Task brief.
Repeat the lines from the line with "[46,1421,716,1505] Chris Brown" to the line with "[46,1525,686,1651] Spain’s De" in the listing below, keeping both end lines and adding nothing.
Content starts
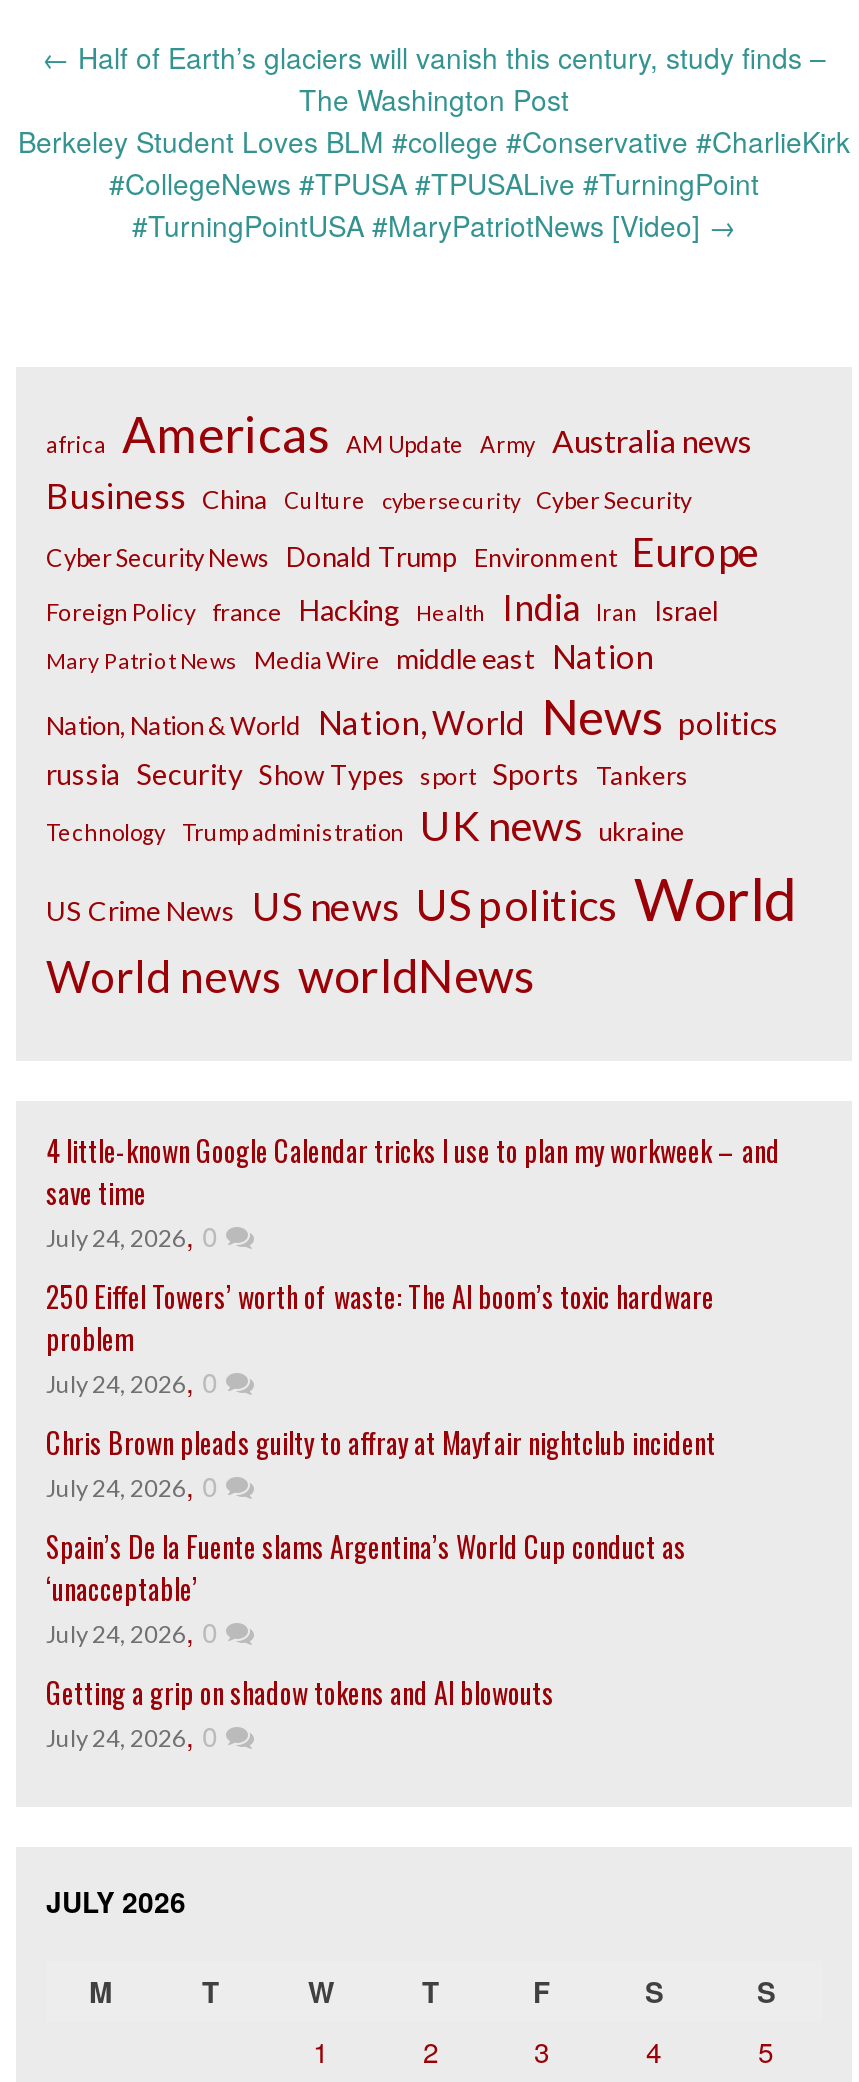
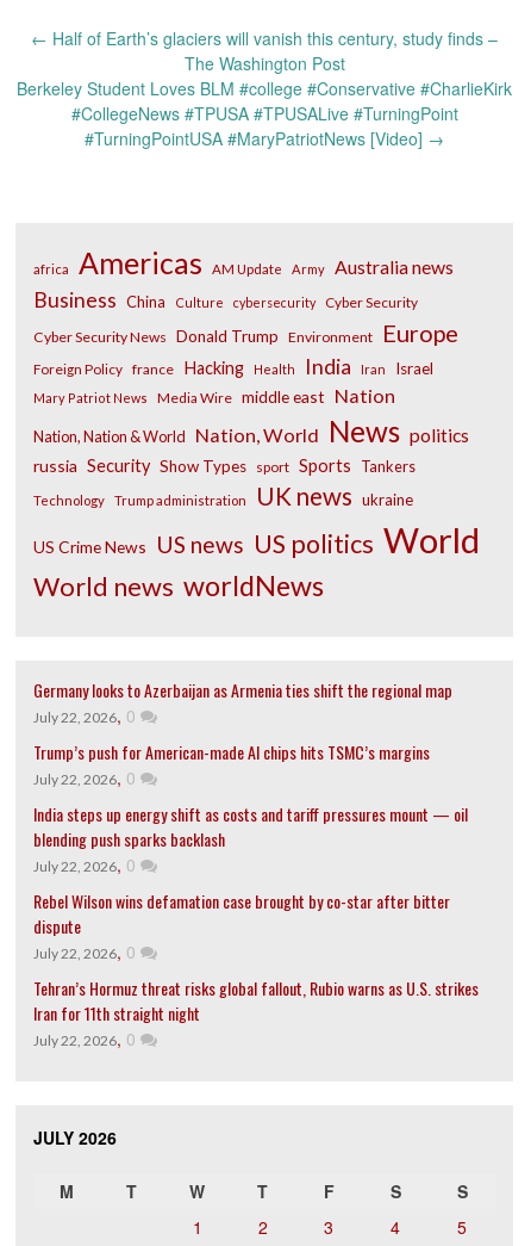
[46,1129,780,1255] 4 little-known Google Calendar tricks I use to plan my workweek – and | save time | July 24, 2026, 0 -> [33,677,452,727] Germany looks to Azerbaijan as Armenia ties shift the regional map | July 22, 2026, 0
[46,1275,714,1401] 250 Eiffel Towers’ worth of waste: The AI boom’s toxic hardware | problem | July 24, 2026, 0 -> [33,739,430,789] Trump’s push for American-made AI chips hits TSMC’s margins | July 22, 2026, 0
[46,1421,716,1505] Chris Brown pleads guilty to affray at Mayfair nightclub incident | July 24, 2026, 0 -> [33,801,468,876] India steps up energy shift as costs and tariff pressures mount — oil | blending push sparks backlash | July 22, 2026, 0
[46,1525,686,1651] Spain’s De la Fuente slams Argentina’s World Cup conduct as | ‘unacceptable’ | July 24, 2026, 0 -> [33,888,450,963] Rebel Wilson wins defamation case brought by co-star after bitter | dispute | July 22, 2026, 0
[46,1671,554,1755] Getting a grip on shadow tokens and AI blowouts | July 24, 2026, 0 -> [33,975,479,1050] Tehran’s Hormuz threat risks global fallout, Rubio warns as U.S. strikes | Iran for 11th straight night | July 22, 2026, 0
Content ends
Result of the task.
[46,1421,716,1505] Chris Brown pleads guilty to affray at Mayfair nightclub incident | July 24, 2026, 0 -> [33,801,468,876] India steps up energy shift as costs and tariff pressures mount — oil | blending push sparks backlash | July 22, 2026, 0
[46,1525,686,1651] Spain’s De la Fuente slams Argentina’s World Cup conduct as | ‘unacceptable’ | July 24, 2026, 0 -> [33,888,450,963] Rebel Wilson wins defamation case brought by co-star after bitter | dispute | July 22, 2026, 0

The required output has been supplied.